From an economic perspective, the GARCH specification may be interpreted as an adaptive learning mechanism: large past shocks increase current volatility, and elevated volatility feeds into future variance through the lagged hₜ₋₁ term. Importantly, volatility shocks decay at a rate determined by α₁ + β₁, implying a short-memory structure in which the dependence eventually vanishes.

5. Long Memory and Fractal Volatility

Although the GARCH framework captures volatility clustering effectively, it assumes that shocks to volatility eventually fade at a relatively fast rate. In particular, volatility shocks decay progressively over time, and the process ultimately returns to its long-run average level. This is the mean-reverting property, often referred to as short-memory persistence.

However, several studies suggest that financial volatility may display a stronger form of dependence known as long memory. In a long-memory process, the impact of a shock declines much more slowly. Periods of high volatility can influence the market for an extended time, sometimes over weeks or months.

The essential difference lies in the speed at which the shocks disappear. In short-memory models such as GARCH, volatility reverts to its mean at a relatively quick pace given by α₁ + β₁. In contrast, long-memory models imply that volatility clusters are more persistent and that dependence between distant observations remains significant.

From a real-life financial perspective, this distinction is truly important. If volatility exhibits long memory, risk forecasts may remain elevated for longer periods, and shocks in the market may have more durable effects. Consequently, determining whether volatility follows a short-memory or long-memory structure becomes an empirical question.

6. Empirical Analysis

This section presents the empirical analysis aimed at examining the behavior of volatility following a major exogenous shock. The Covid-19 crisis is examined because it was an exogenous and global shock that generated one of the highest spikes of volatility in financial history, making it an ideal event to understand whether volatility shocks dissipate rapidly, as predicted by short-memory models, or whether they exhibit prolonged persistence.
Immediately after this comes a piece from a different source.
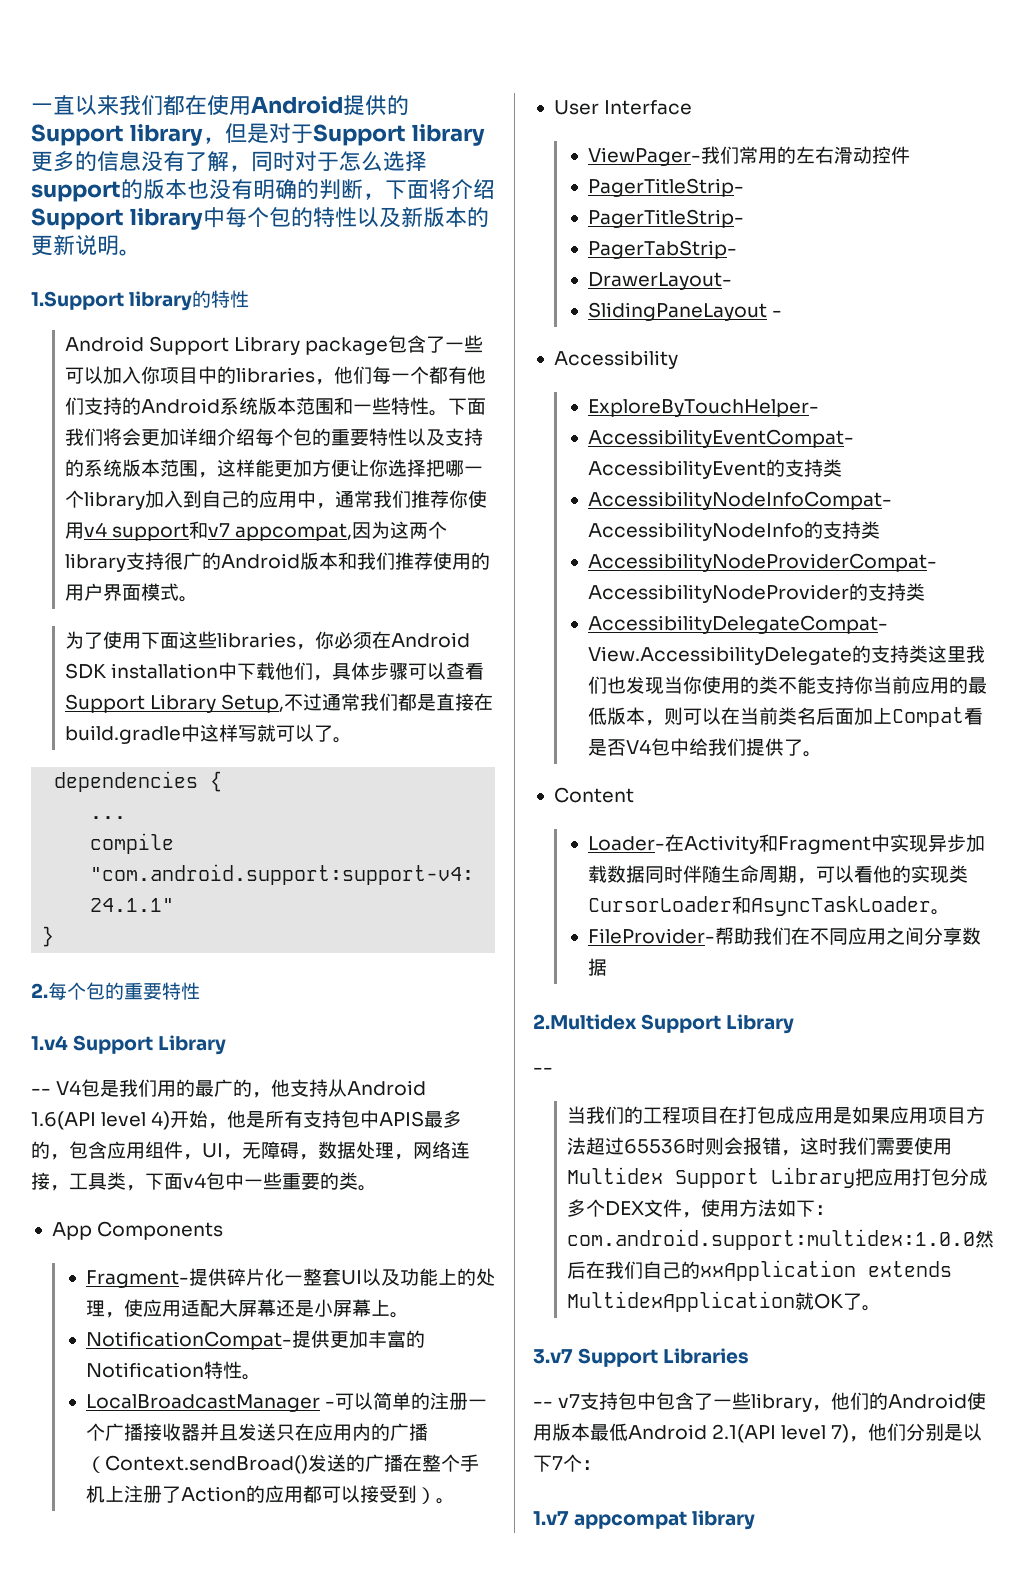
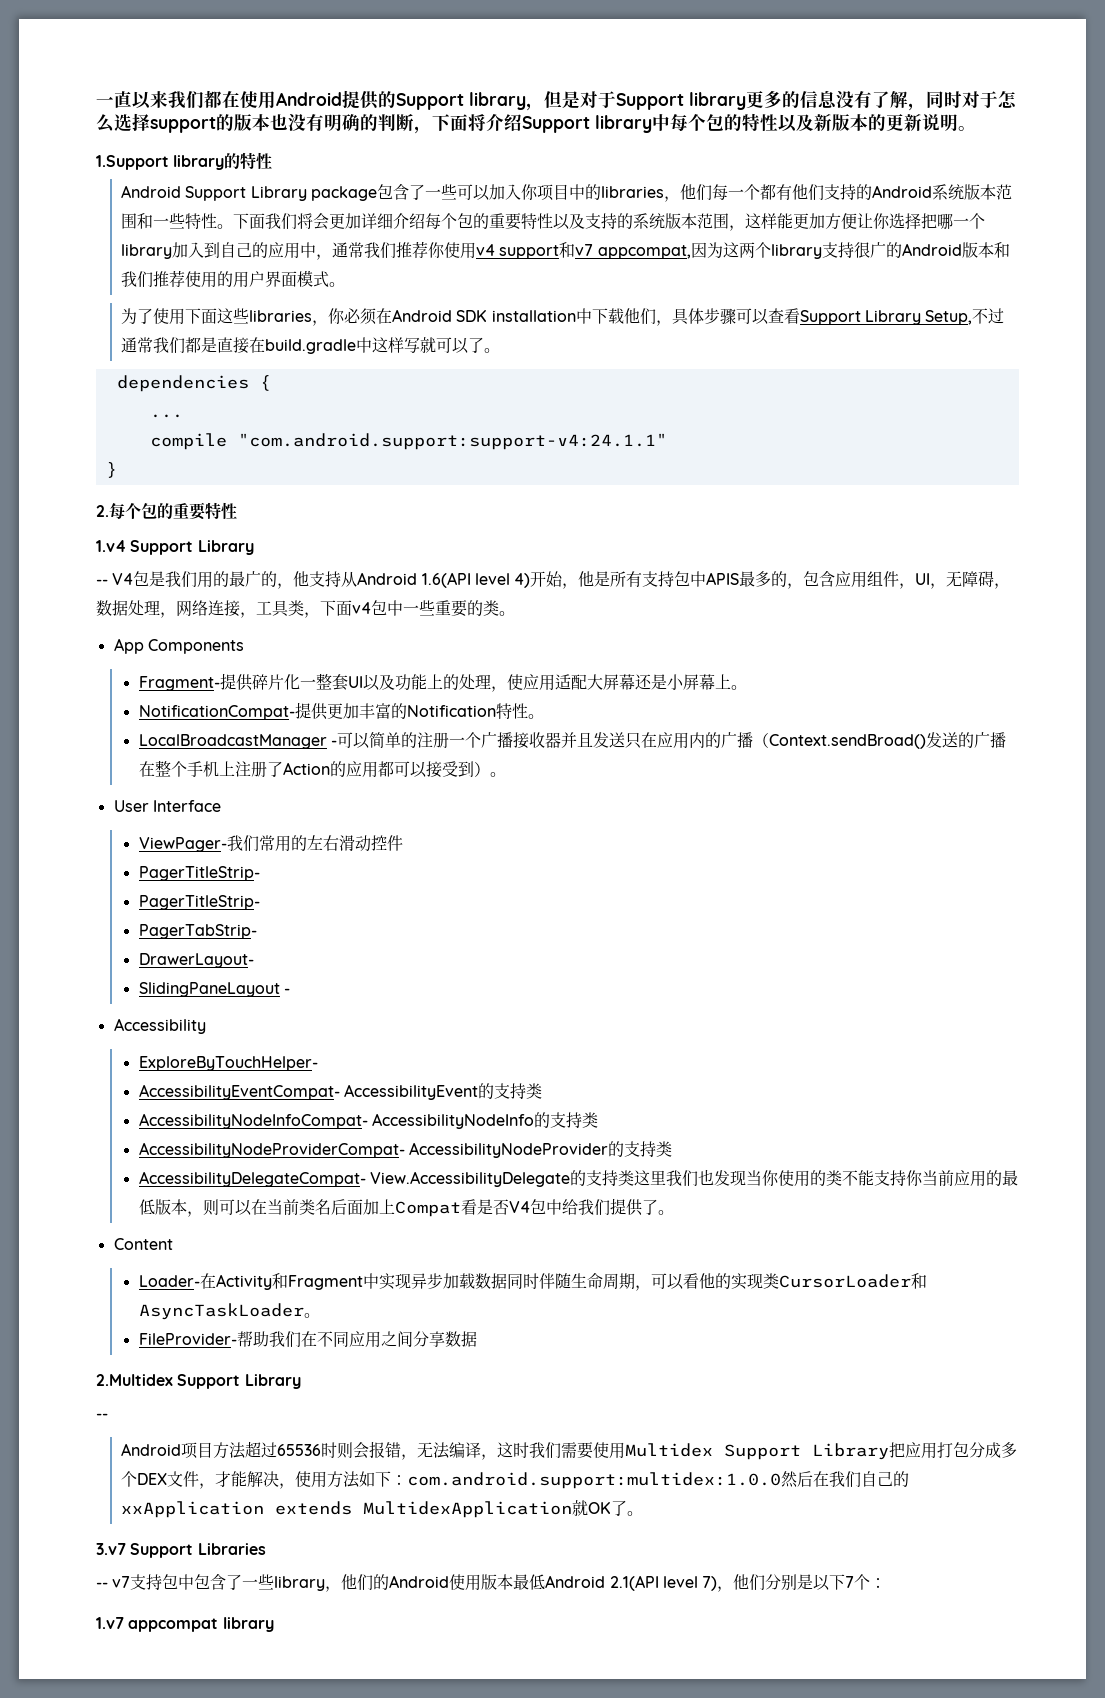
[567,1106,929,1124] 当我们的工程项目在打包成应用是如果应用 -> [120,1443,181,1456] Android
(801, 1153) none -> [416,1442,497,1460] 无法编译，
(702, 1215) none -> [214,1471,295,1489] 才能解决，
VIX index data were obtained from the Federal Reserve Economic Data (FRED) database (https://fred.stlouisfed.org) for the period from 2018/01/01 to 2023/01/01. All calculations and graphical representations were performed using MATLAB. The data were divided into three subcategories:

The first indicator of volatility was computed as the sample mean for each of the three periods in order to assess whether volatility changed over time.

By looking at the table, it is immediately understandable that the process shows persistence and slow mean reversion. In fact, the post-crisis average volatility remains approximately 45 percent higher than the pre-crisis level.

Furthermore, the autocorrelation function (ACF) was also computed to better assess the persistence of volatility dynamics. The ACF measures the degree of dependence between the current and past values of a time series.

Figure 1: Autocorrelation Function of the VIX

The autocorrelation exhibits very slow decay. The first-lag autocorrelation is close to one, indicating strong dependence between consecutive observations. Moreover, positive autocorrelation persists for a large number of lags and approaches zero only after approximately 175 trading days.

7. Conclusion

This paper examined the behavior of financial volatility following the Covid-19 crisis, with the objective of assessing whether volatility shocks have dissipated rapidly, as implied by short-memory models, or exhibit more prolonged persistence.

The theoretical discussion highlighted the distinction between short-memory frameworks, such as GARCH, where shocks decay at a geometric rate, and long-memory approaches, where dependence may persist over extended horizons. The empirical analysis, based on daily VIX data from 2018 to 2023, provided descriptive evidence on volatility dynamics during and after the Covid shock.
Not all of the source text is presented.